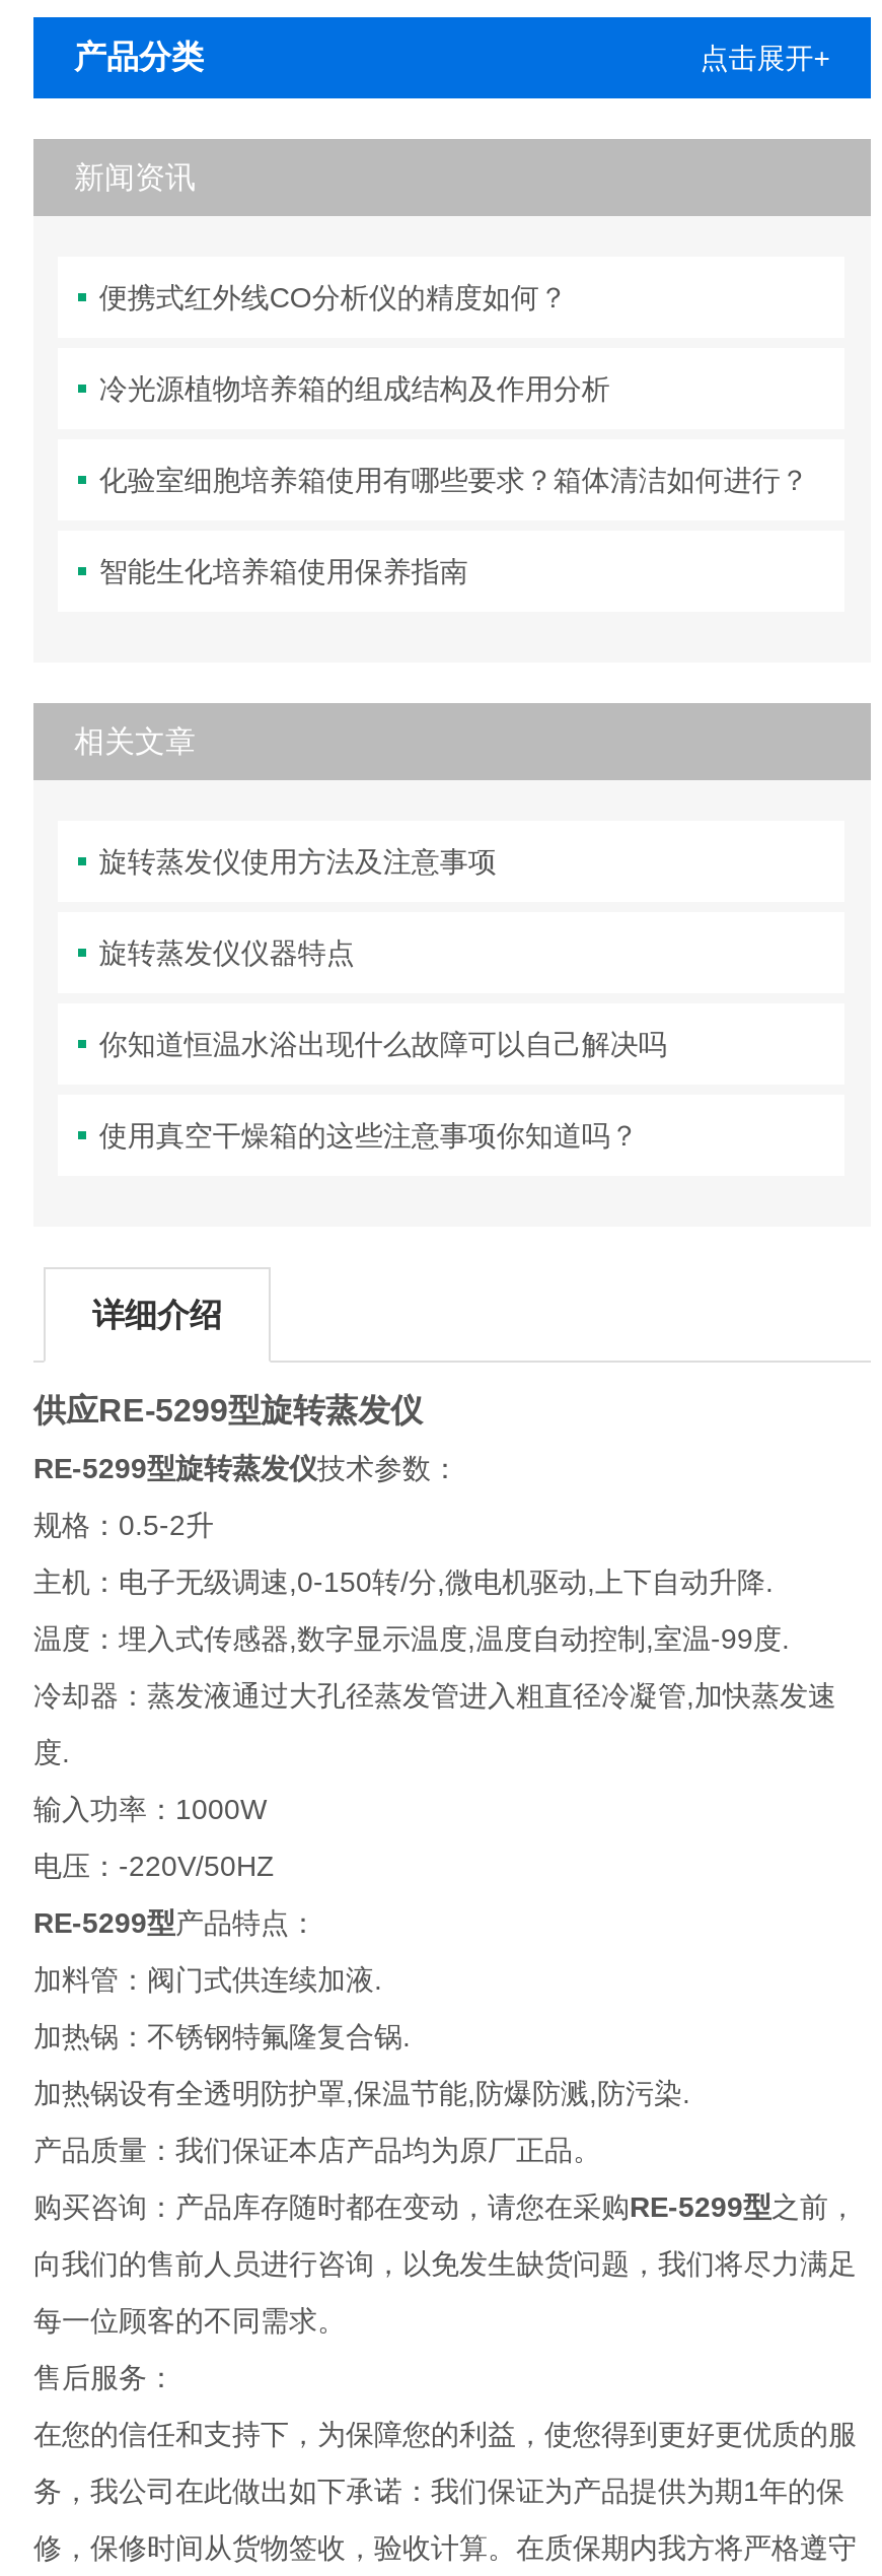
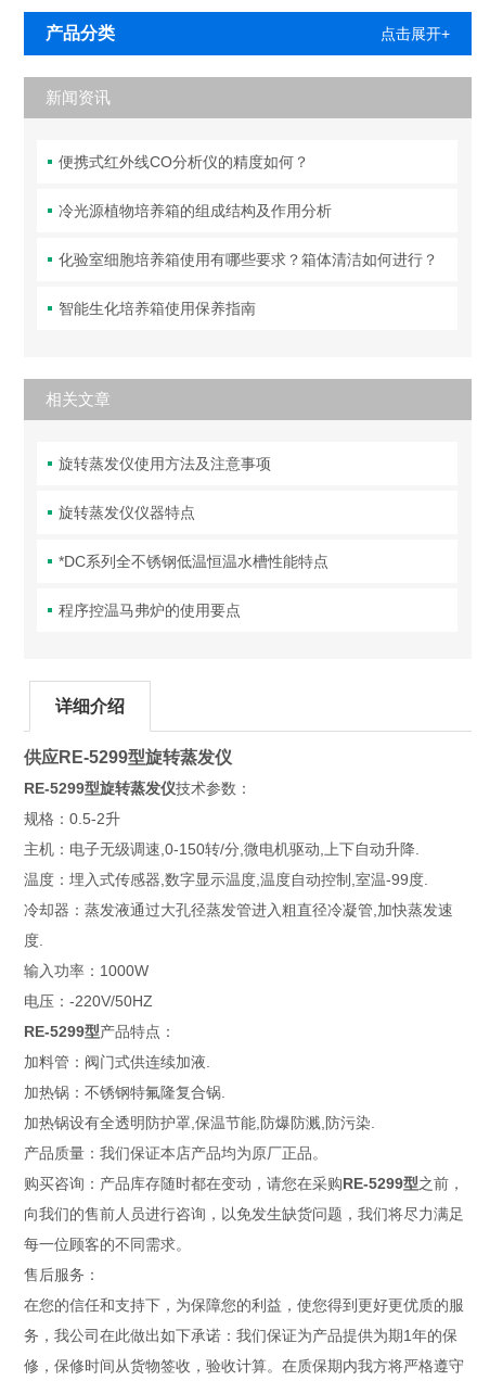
[99,1028,667,1060] 你知道恒温水浴出现什么故障可以自己解决吗 -> [59,553,329,570] *DC系列全不锈钢低温恒温水槽性能特点
[99,1119,638,1152] 使用真空干燥箱的这些注意事项你知道吗？ -> [59,602,241,619] 程序控温马弗炉的使用要点

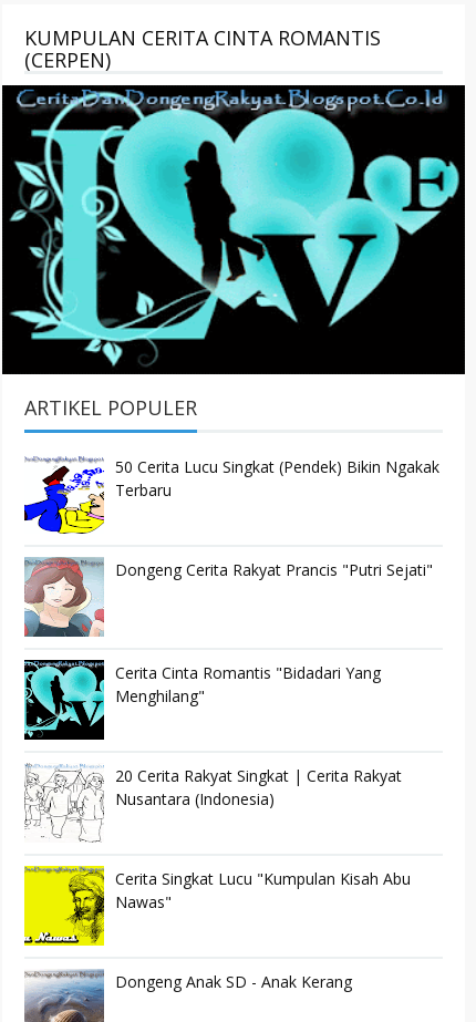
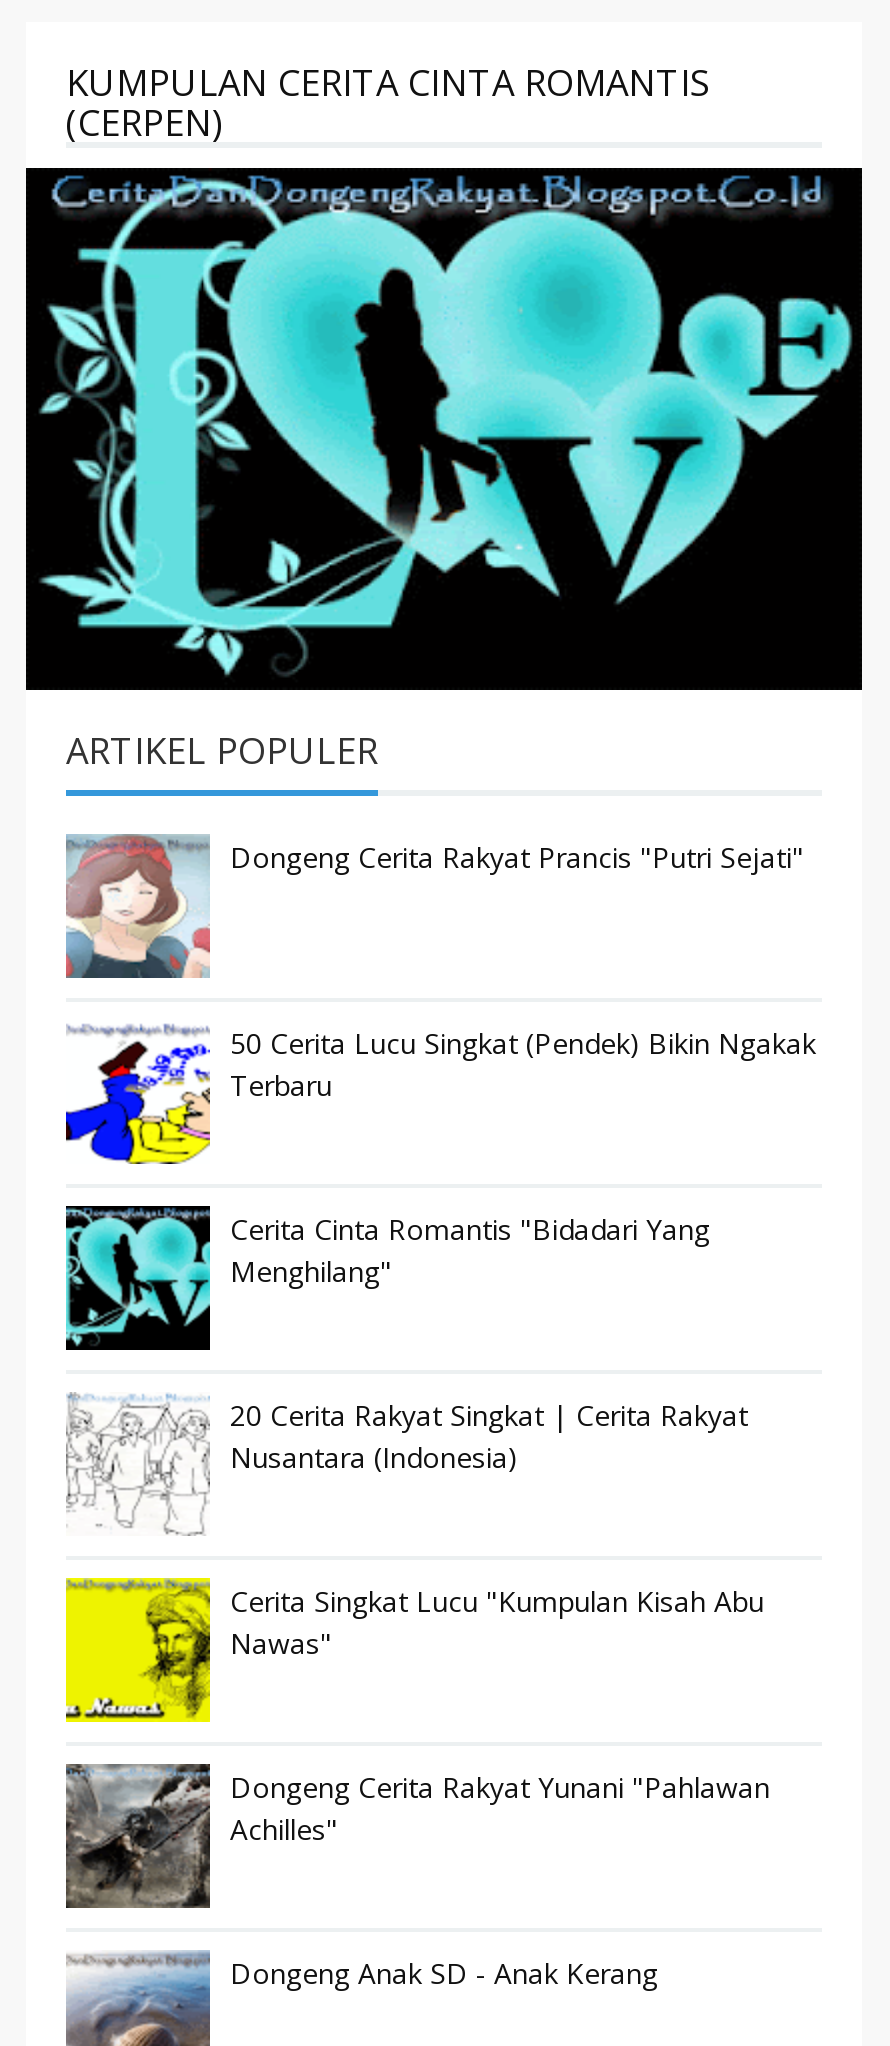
moved [23,557,433,638] -> [64,832,804,980]: [image] | Dongeng Cerita Rakyat Prancis "Putri Sejati"
none -> [66,1762,770,1910] [image] | Dongeng Cerita Rakyat Yunani "Pahlawan | Achilles"

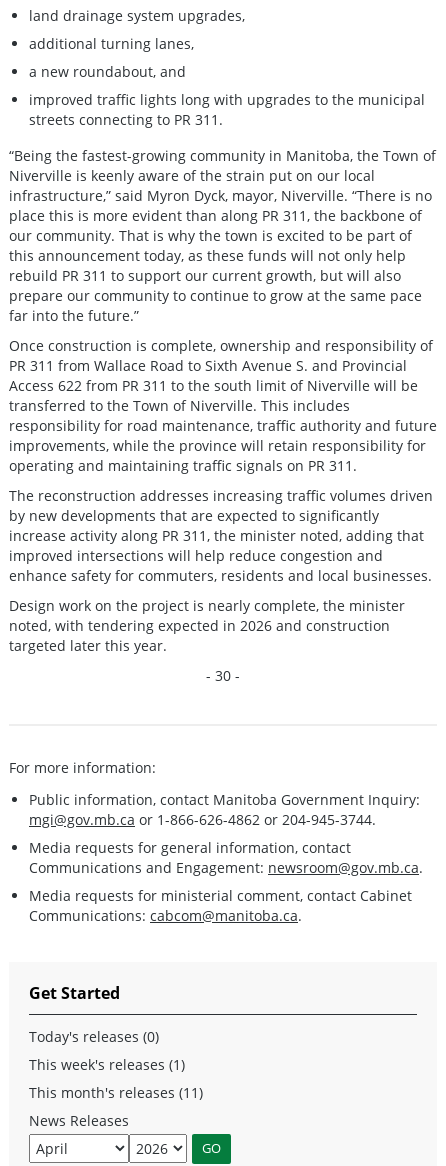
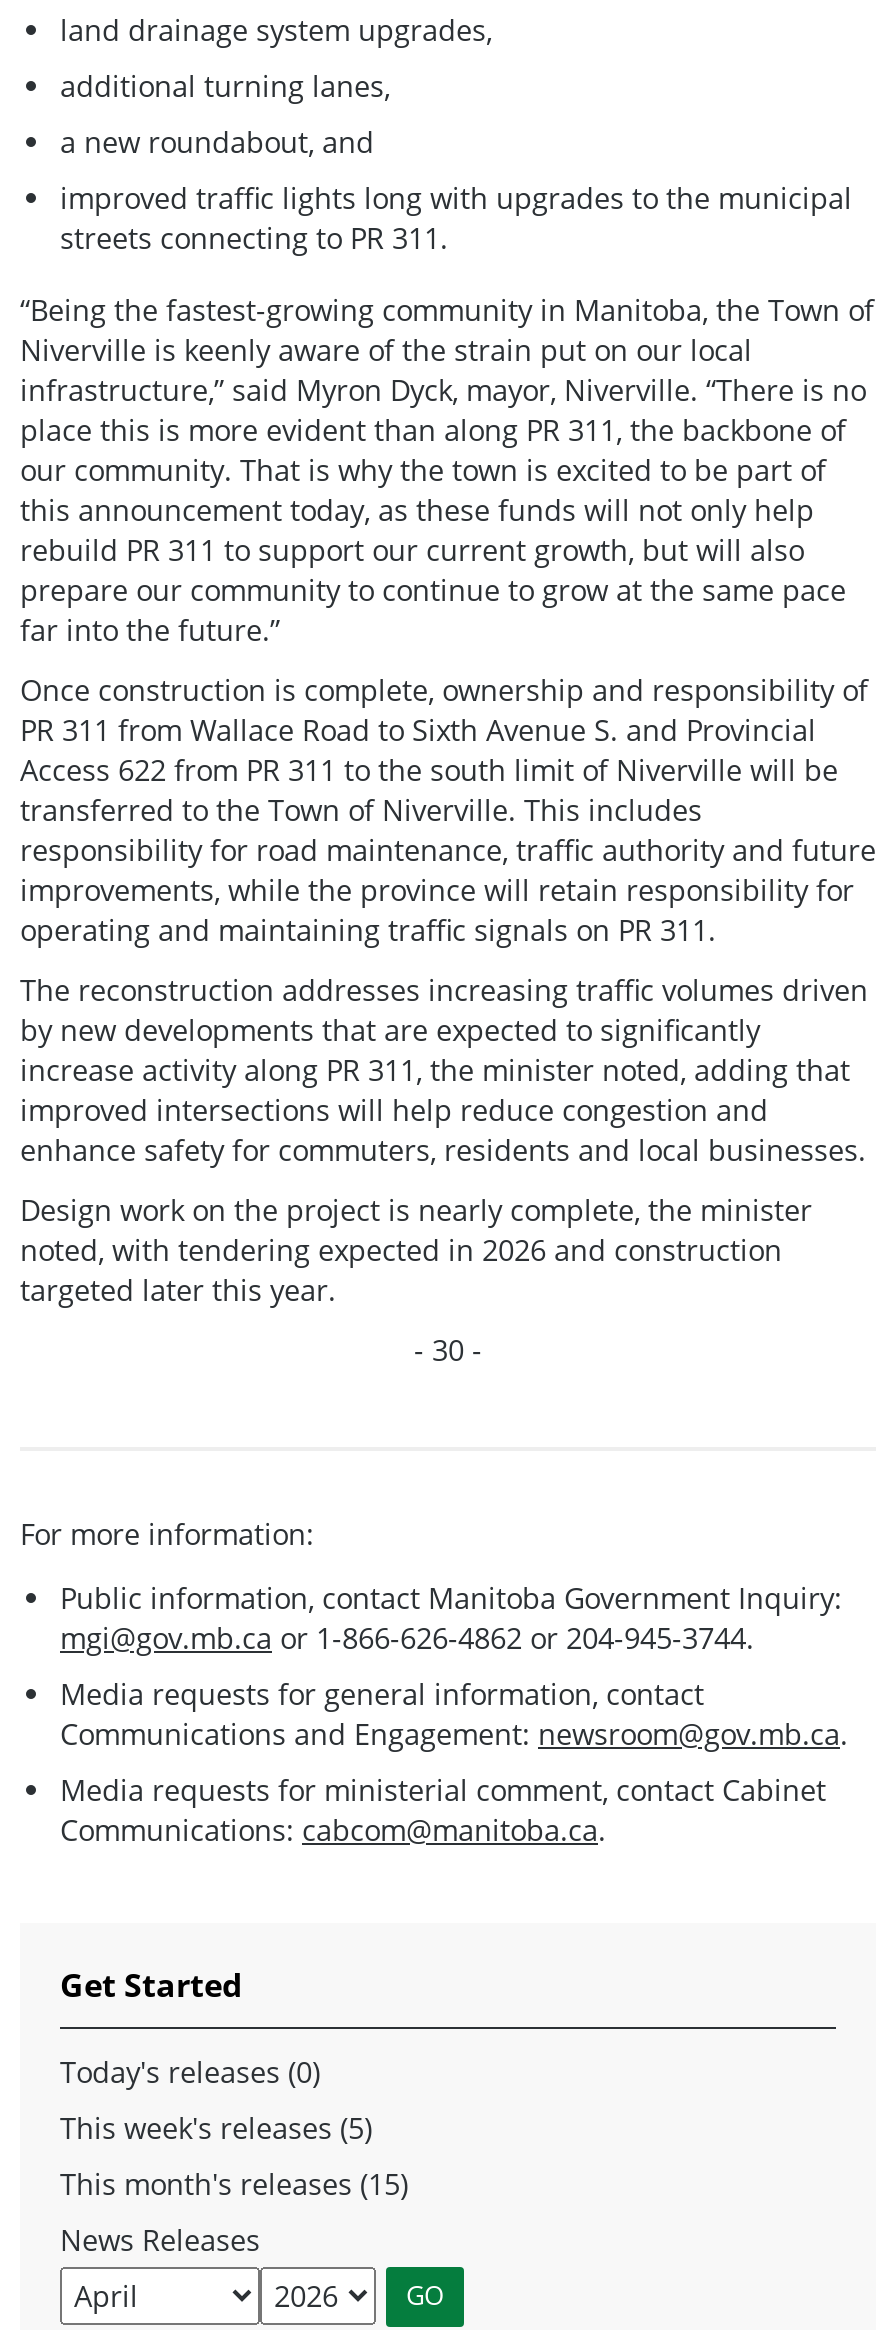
[29,1055,185,1074] This week's releases (1) -> [60,2109,372,2147] This week's releases (5)
[29,1083,203,1102] This month's releases (11) -> [60,2165,408,2203] This month's releases (15)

────────

The answer must be the lines from the one containing "[29,1055,185,1074] This week's" through the last line of the records, written out exactly; please include nothing more.

[29,1055,185,1074] This week's releases (1) -> [60,2109,372,2147] This week's releases (5)
[29,1083,203,1102] This month's releases (11) -> [60,2165,408,2203] This month's releases (15)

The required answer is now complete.